Sendo visíveis as habitações e quintais vizinhos, resultou evidente que todas as casas situadas no enfiamento das habitações de autoras e rés têm quintais que se prolongam até à Quelha …, e apenas o logradouro à frente da casa das autoras não tem continuidade até à quelha, por se encontrar interrompido por uma vedação colocada já muito perto da porta das traseiras da casa das autoras, sendo visível que parte do muro que existiria entre os logradouros das duas habitações foi recentemente demolido, diminuindo a extensão do logradouro da autora (conforme se verifica nas fotografias inseridas na acta).
Estes elementos objectivos verificados no local foram ainda confrontados com a descrição do prédio das autoras constante dos documentos do prédio, onde consta a confrontação poente com a Quelha … (fls. 8-13 e 14-15), bem como com a planta de fls. 16, e documento de fls. 18-19; Da carta de fls. 24, datada de Agosto de 2010, a sobrinha da falecida inquilina das autoras refere que "estes móveis (quando foram comprados por minha tia) entraram por uma porta de serviço, existente ao fundo do seu quintal, porta essa que desapareceu, devido à construção de um anexo pertencente à proprietária da casa vizinha", razão pela qual teve de contratar uma grua para retirar os móveis da casa das autoras.
Naturalmente que o prédio das rés, conforme resulta do referido e do documento predial de fls. 142-143, confronta igualmente com a Quelha …, mas apenas na largura correspondente à respectiva casa, e não ainda na largura situada à frente da casa das autoras, conforme actualmente sucede face à colocação da rede e à construção dos arrumos.

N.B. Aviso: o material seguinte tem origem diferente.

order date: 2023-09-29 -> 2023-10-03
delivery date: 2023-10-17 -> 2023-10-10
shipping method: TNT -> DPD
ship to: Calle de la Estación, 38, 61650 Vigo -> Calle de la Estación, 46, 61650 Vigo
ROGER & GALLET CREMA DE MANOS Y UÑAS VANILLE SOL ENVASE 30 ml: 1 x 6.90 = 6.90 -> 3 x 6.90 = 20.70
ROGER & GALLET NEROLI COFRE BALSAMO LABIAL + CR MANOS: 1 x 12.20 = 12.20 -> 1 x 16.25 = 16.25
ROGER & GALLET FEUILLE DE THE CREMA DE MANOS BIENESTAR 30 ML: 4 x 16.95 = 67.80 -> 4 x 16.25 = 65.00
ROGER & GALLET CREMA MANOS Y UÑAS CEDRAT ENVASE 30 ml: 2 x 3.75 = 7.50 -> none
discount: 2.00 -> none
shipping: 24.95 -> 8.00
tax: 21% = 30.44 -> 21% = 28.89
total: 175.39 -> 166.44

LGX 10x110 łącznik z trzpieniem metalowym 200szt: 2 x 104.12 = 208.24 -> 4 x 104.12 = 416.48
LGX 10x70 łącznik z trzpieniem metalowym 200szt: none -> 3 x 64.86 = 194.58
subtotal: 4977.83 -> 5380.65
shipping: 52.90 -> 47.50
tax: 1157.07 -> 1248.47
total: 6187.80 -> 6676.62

Da conjugação destes meios de prova se concluiu que a maior parte do quintal das autoras foi ocupado pela ré CC - não fazendo parte integrante do prédio das rés, do modo alegado na contestação, factualidade que, em consonância, se deu como não provada».
O Tribunal da Relação socorreu-se do mecanismo previsto no artigo 646º nº 4 do Código de Processo Civil revisto, que se mantém na ordem jurídica apesar de não figurar expressamente na lei processual vigente, na medida em que, por imperativo do disposto no artigo 607º nº 4 do Código de Processo Civil vigente, devem constar da fundamentação da sentença os factos julgados provados e não provados, e expurgar-se a mesma de matéria susceptível de ser qualificada como questão de direito, conceito que, como vem sendo pacificamente aceite, engloba, por analogia, os juízos de valor ou conclusivos.
E considerou que:
«Quanto à matéria incluída sob os pontos 3 e 4 da matéria de facto dada como provada, respeitante à confrontação do prédio da Autora com a Quelha …, e à ocupação do prédio da autora, com a construção levada a cabo pela Ré, pressupondo o conhecimento do objecto da presente acção, não pode ela própria conter a resposta do tribunal ao litígio.
Ou seja, se o verdadeiro e único objecto do litígio é a determinação da propriedade da parcela controvertida, que se encontra na posse da ré, não pode o tribunal, em sede de apreciação da matéria de facto, afirmar que tal parcela “pertence” ou “faz parte integrante” do prédio do autor, ou que, com determinada construção “se ocupou parcialmente” o quintal do prédio do autor, porquanto tal afirmação pressupõe que implicitamente se reconheceu que a parcela onde tal obra foi implantada faz parte do prédio do autor, quando esse constitui o cerne e a questão de direito a decidir na presente acção. (…)
Já quanto à questão de a parcela em litígio (sobre a qual foi implantada uma construção por parte da Ré) fazer, ou não, parte integrante do prédio registado a favor das autores, e uma vez que a presunção derivada do registo não abrange as respectivas confrontações ou outros elementos constantes do registo respeitantes à descrição do prédio, área, etc., não beneficiando as autoras de qualquer presunção a seu favor (ao contrário da Ré, que beneficia da presunção derivada da posse), teriam de, relativamente a tal parcela, alegar e demonstrar uma das formas de aquisição originária (usucapião ou acessão – artigo 1316º CC).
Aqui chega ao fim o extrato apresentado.